EXERCISE PROMPT ->
Repeat every line of the data exactly; the pictures stay out.

Stored data ->
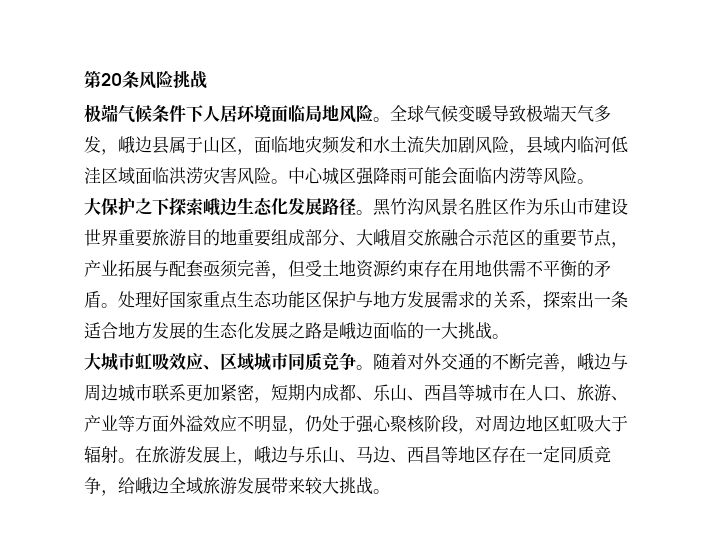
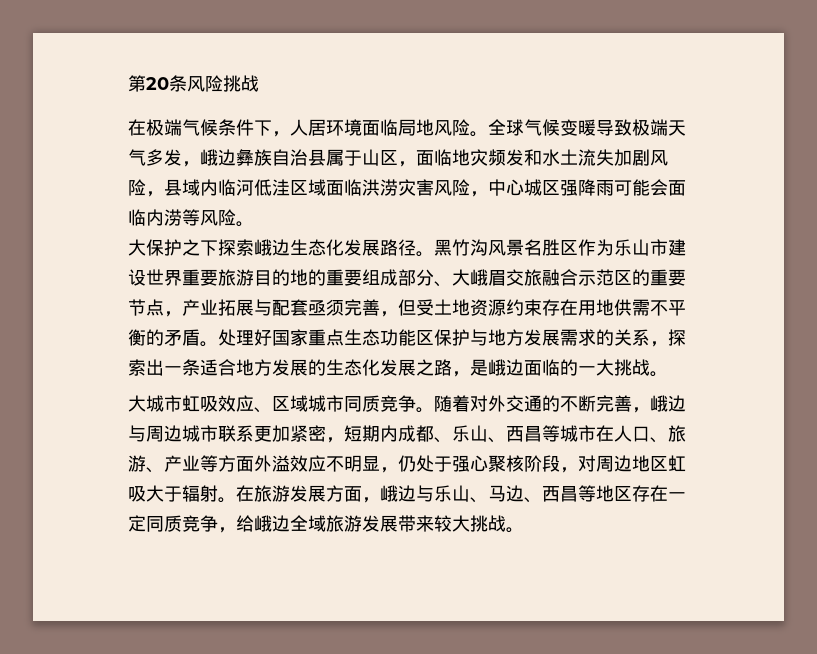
- 极端气候条件下人居环境面临局地风险。
+ 在极端气候条件下，人居环境面临局地风险。
- 全球气候变暖导致极端天气多发，峨边县属于山区，面临地灾频发和水土流失加剧风险，县域内临河低洼区域面临洪涝灾害风险。中心城区强降雨可能会面临内涝等风险。
+ 全球气候变暖导致极端天气多发，峨边彝族自治县属于山区，面临地灾频发和水土流失加剧风险，县域内临河低洼区域面临洪涝灾害风险，中心城区强降雨可能会面临内涝等风险。
- 黑竹沟风景名胜区作为乐山市建设世界重要旅游目的地重要组成部分、大峨眉交旅融合示范区的重要节点，产业拓展与配套亟须完善，但受土地资源约束存在用地供需不平衡的矛盾。
+ 黑竹沟风景名胜区作为乐山市建设世界重要旅游目的地的重要组成部分、大峨眉交旅融合示范区的重要节点，产业拓展与配套亟须完善，但受土地资源约束存在用地供需不平衡的矛盾。
- 处理好国家重点生态功能区保护与地方发展需求的关系，探索出一条适合地方发展的生态化发展之路是峨边面临的一大挑战。
+ 处理好国家重点生态功能区保护与地方发展需求的关系，探索出一条适合地方发展的生态化发展之路，是峨边面临的一大挑战。
- 在旅游发展上，峨边与乐山、马边、西昌等地区存在一定同质竞争，给峨边全域旅游发展带来较大挑战。
+ 在旅游发展方面，峨边与乐山、马边、西昌等地区存在一定同质竞争，给峨边全域旅游发展带来较大挑战。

ANSWER BELOW ->
- 极端气候条件下人居环境面临局地风险。
+ 在极端气候条件下，人居环境面临局地风险。
- 全球气候变暖导致极端天气多发，峨边县属于山区，面临地灾频发和水土流失加剧风险，县域内临河低洼区域面临洪涝灾害风险。中心城区强降雨可能会面临内涝等风险。
+ 全球气候变暖导致极端天气多发，峨边彝族自治县属于山区，面临地灾频发和水土流失加剧风险，县域内临河低洼区域面临洪涝灾害风险，中心城区强降雨可能会面临内涝等风险。
- 黑竹沟风景名胜区作为乐山市建设世界重要旅游目的地重要组成部分、大峨眉交旅融合示范区的重要节点，产业拓展与配套亟须完善，但受土地资源约束存在用地供需不平衡的矛盾。
+ 黑竹沟风景名胜区作为乐山市建设世界重要旅游目的地的重要组成部分、大峨眉交旅融合示范区的重要节点，产业拓展与配套亟须完善，但受土地资源约束存在用地供需不平衡的矛盾。
- 处理好国家重点生态功能区保护与地方发展需求的关系，探索出一条适合地方发展的生态化发展之路是峨边面临的一大挑战。
+ 处理好国家重点生态功能区保护与地方发展需求的关系，探索出一条适合地方发展的生态化发展之路，是峨边面临的一大挑战。
- 在旅游发展上，峨边与乐山、马边、西昌等地区存在一定同质竞争，给峨边全域旅游发展带来较大挑战。
+ 在旅游发展方面，峨边与乐山、马边、西昌等地区存在一定同质竞争，给峨边全域旅游发展带来较大挑战。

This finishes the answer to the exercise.